基于多特征融合与对象边界联合约束网络的建筑物提取

Building Extraction Based on Multi-feature Fusion and Object-Boundary Joint Constraint Network

  • 摘要: 针对现有全卷积神经网络因光谱混杂造成建筑物漏检、误检以及边界缺失的问题,设计了一种基于多特征融合与对象边界联合约束网络的高分辨率遥感影像建筑物提取方法。所提方法基于编解码结构,并在编码阶段末端融入连续空洞空间金字塔模块,以在不损失过多有效信息的前提下进行多尺度特征提取和融合;在解码阶段,通过实现基于对象和边界的多输出融合约束结构,为网络融入更多准确的建筑物特征并细化边界;在编码与解码阶段间的横向跳级连接中引入卷积块注意力机制模块,以增强有效特征。此外,解码阶段的多层级输出结果还被用于构建分段多尺度加权损失函数,实现对网络参数的精细化更新。

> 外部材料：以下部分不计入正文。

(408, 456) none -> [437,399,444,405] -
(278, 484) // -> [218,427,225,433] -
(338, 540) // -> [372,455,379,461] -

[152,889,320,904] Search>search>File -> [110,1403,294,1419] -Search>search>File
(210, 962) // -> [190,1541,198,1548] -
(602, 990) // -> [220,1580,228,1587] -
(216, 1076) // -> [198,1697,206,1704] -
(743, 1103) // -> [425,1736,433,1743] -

在WHU和Massachusetts建筑物数据集上进行对比试验分析,其中交并比和F1分数分别达到了90.44%、94.98%和72.57%、84.10%,且模型的复杂度与效率均优于MFCNN与BRRNet。

     

    Abstract:
    Objectives Accurately and automatically extracting buildings from high-resolution remote sensing images is of great significance in many aspects, such as urban planning, map data updating, emergency response, etc. The problems of missing and wrong detection of buildings and missing boundaries caused by spectrum confusion still exist in the existing full convolution neural networks.

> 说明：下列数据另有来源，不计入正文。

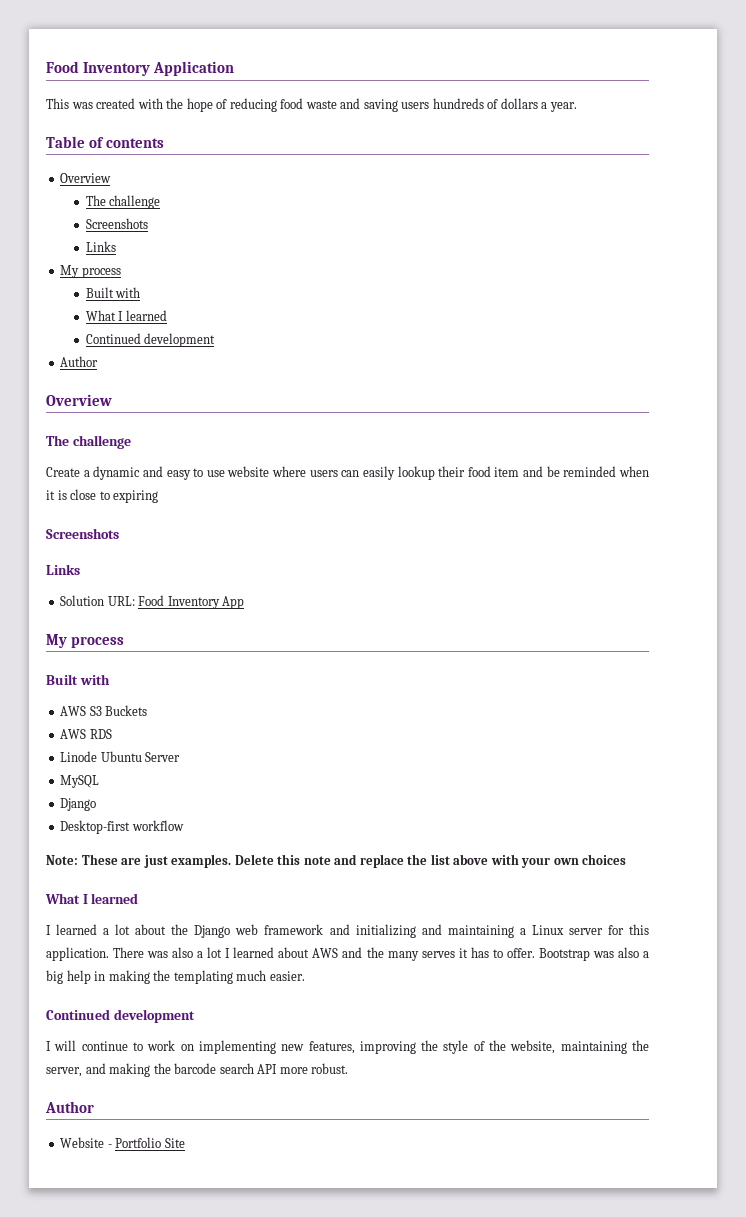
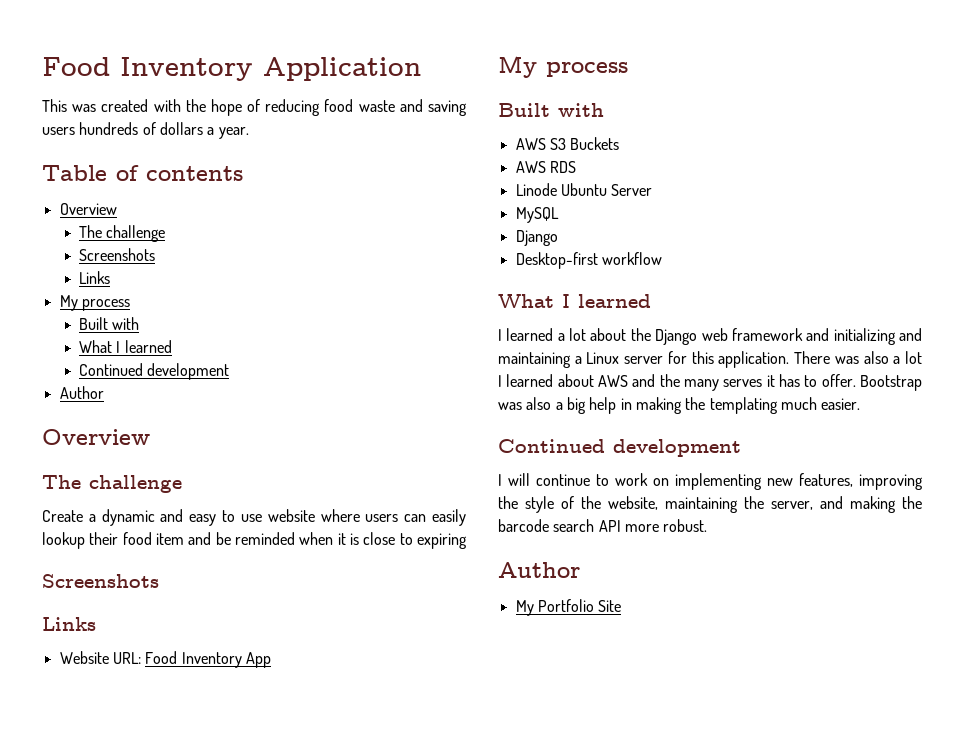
[60,595,105,606] Solution -> [59,651,109,664] Website
[46,854,627,868] // Note: These are just examples. Delete this note and replace the list above with your own choices -> (662, 258) none
[60,1137,112,1148] Website - -> [515,600,534,616] My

    Methods In order to overcome the limitations, a multi-feature fusion and object-boundary joint constraint network is proposed based on an encoding and decoding structure. In the encoding stage, the continuous-atrous spatial pyramid module is positioned at the end to extract and combine multi-scale features without sacrificing too much useful information. In the decoding stage, more accurate building features are integrated into the network and the boundary is refined by implementing the multi-output fusion constraint structure based on object and boundary. In the skip connection between the encoding and decoding stages, the convolutional block attention module is introduced to enhance the effective features. Furthermore, the multi-level output results from the decoding stage are used to build a piecewise multi-scale weighted loss function for fine network parameter updating.

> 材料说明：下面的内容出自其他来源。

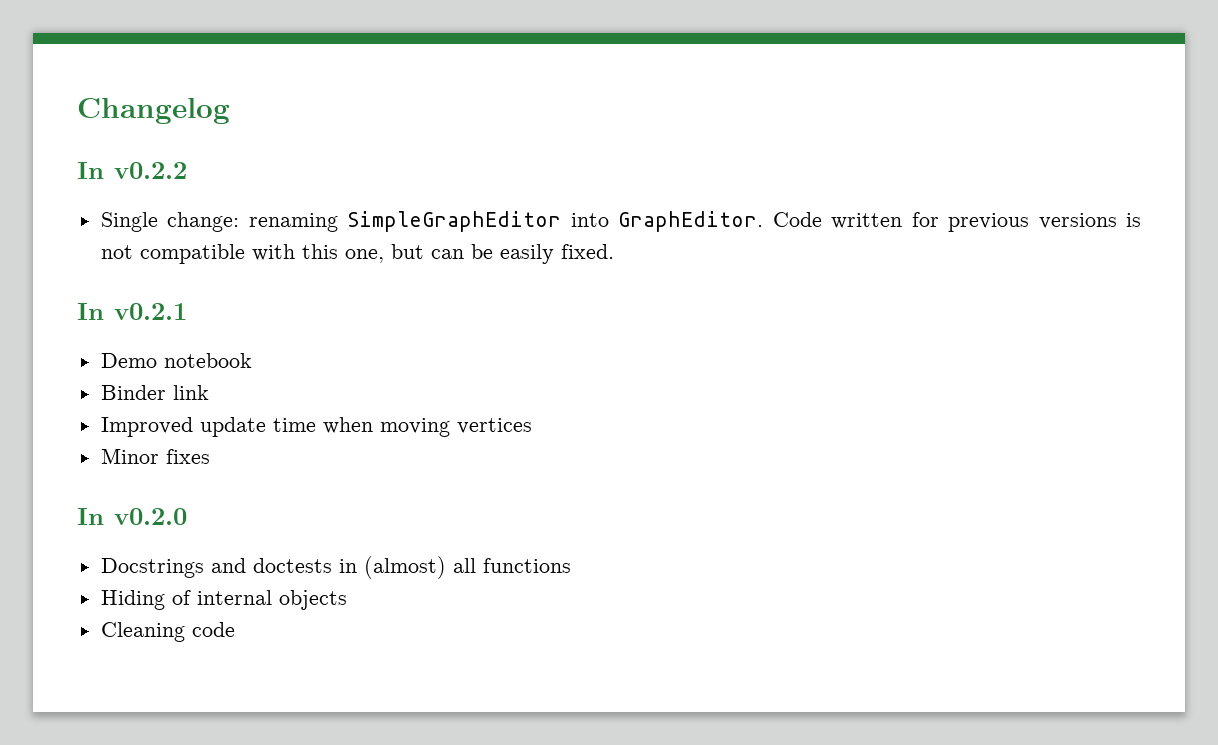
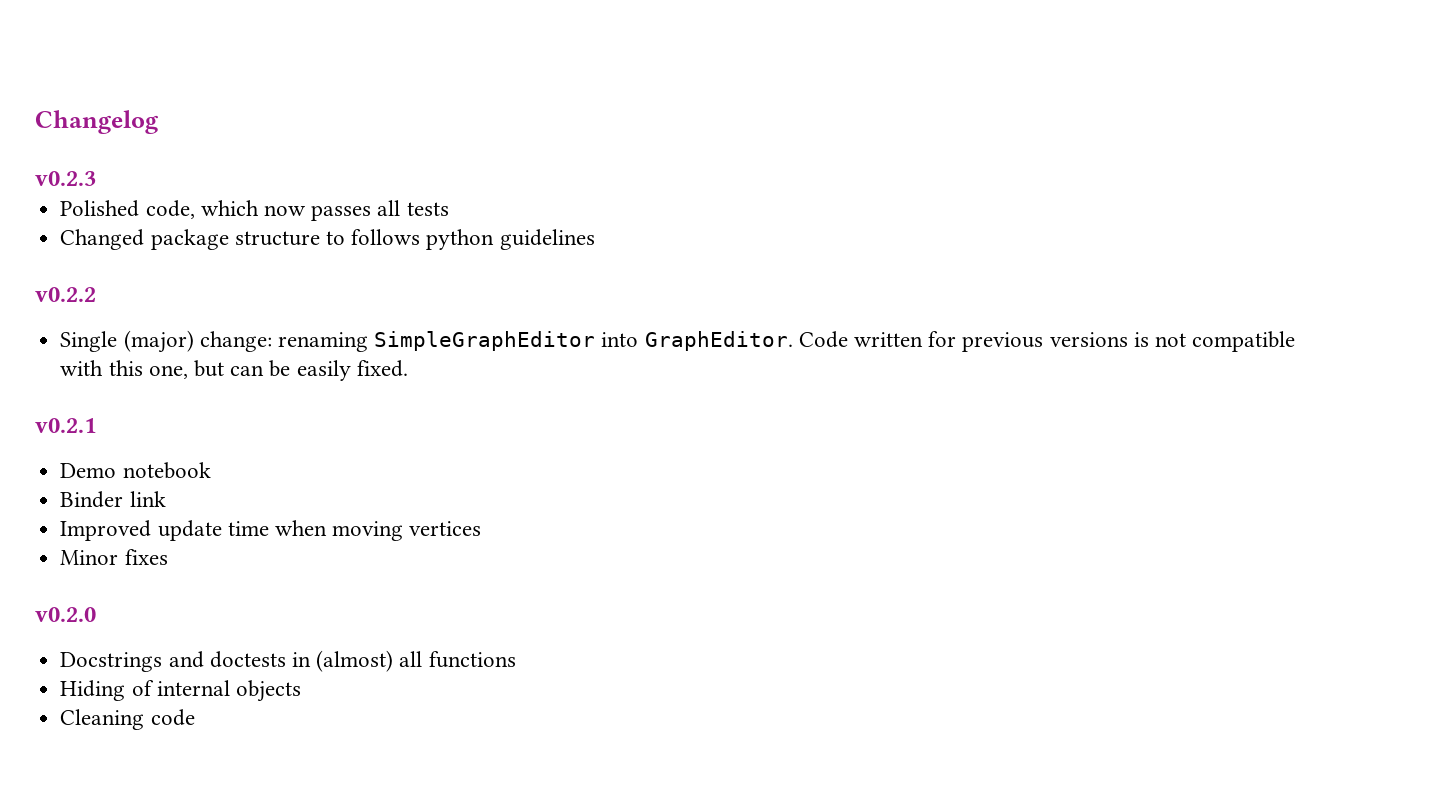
[77,162,104,179] In -> [35,171,96,186] [60,200,449,221] [60,229,595,250] v0.2.3 // Polished code, which now passes all tests // Changed package structure to follows python guidelines //
(158, 222) none -> [123,330,194,353] (major)
[77,303,104,320] In -> (408, 368) none
[77,508,104,525] In -> (168, 557) none

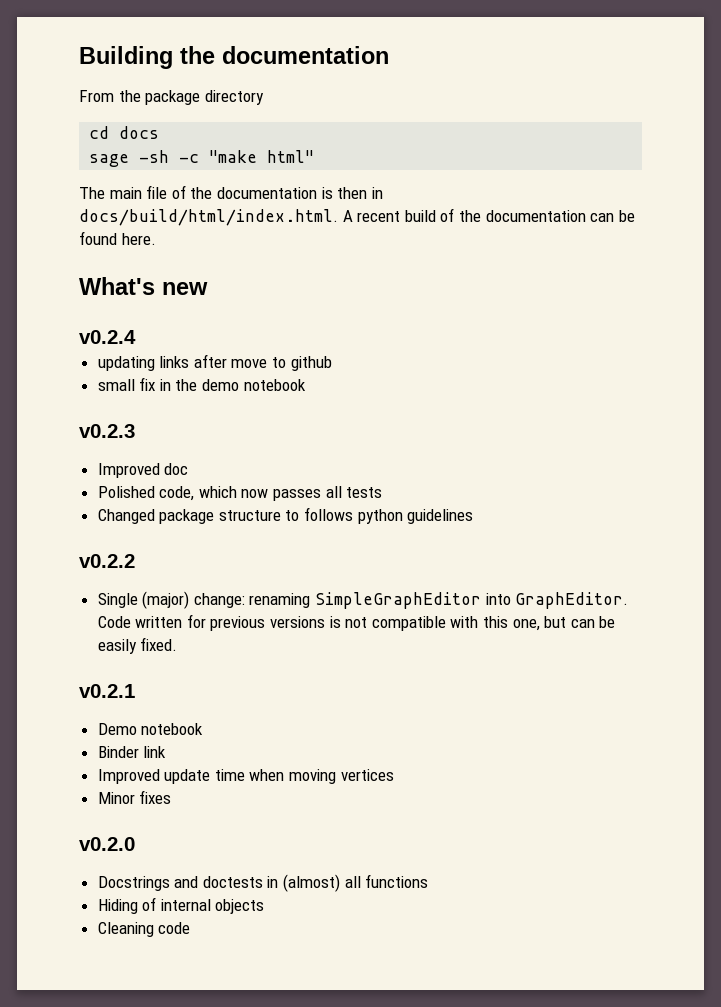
[35,110,159,134] Changelog -> [79,46,389,69] [79,90,264,105] [89,126,160,139] [89,150,315,167] [79,185,383,199] [79,208,635,226] [79,231,156,245] [79,277,208,295] [79,330,136,344] [97,354,332,371] [97,377,306,391] Building the documentation // From the package directory // cd docs // sage -sh -c "make html" // The main file of the documentation is then in docs/build/html/index.html. A recent build of the documentation can be found here. // What's new // v0.2.4 // updating links after move to github // small fix in the demo notebook
(96, 178) none -> [97,463,189,478] // Improved doc

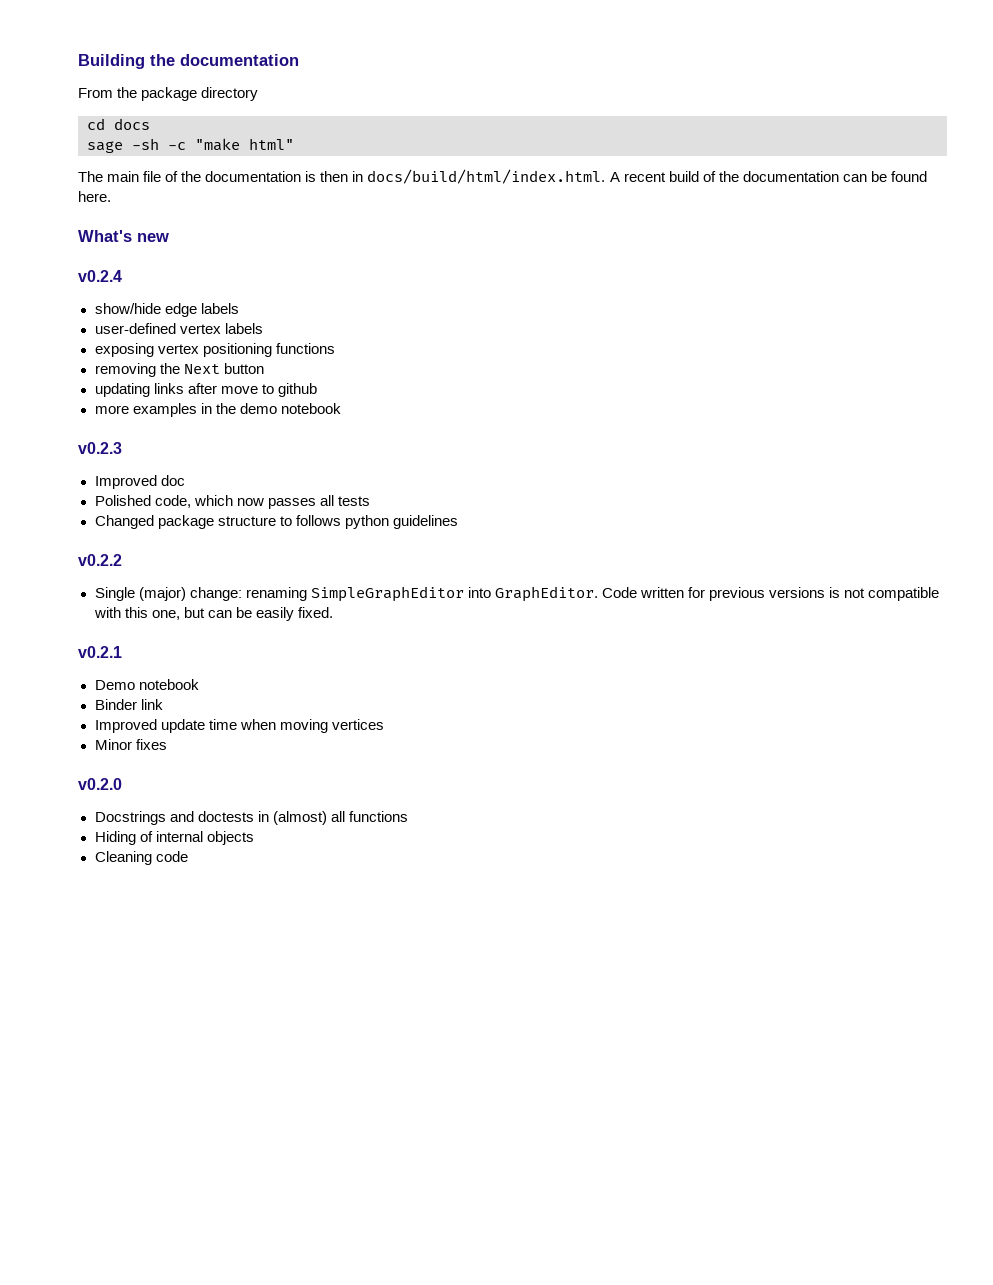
(136, 337) none -> [94,303,239,317] [94,323,263,334] [94,343,335,357] [94,363,264,377] // show/hide edge labels // user-defined vertex labels // exposing vertex positioning functions // removing the Next button
[97,377,156,391] small fix -> [94,403,197,417] more examples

    Results Comparative experimental analysis is performed on the WHU and Massachusetts building datasets. The results show that the building extraction results of the proposed method are close to the ground truth. The quantitative evaluation result is higher than the other five state-of-the-art approaches. Specifically, intersection over union and F1-score on WHU and Massachusetts building datasets reach 90.44%, 94.98%, and 72.57%, 84.10%, respectively. The proposed model outperforms MFCNN and BRRNet in both complexity and efficiency.
    Conclusions The proposed method not only improves the accuracy and integrity of extraction results in spectral obfuscation buildings, but also maintains a good boundary with strong robustness in scale.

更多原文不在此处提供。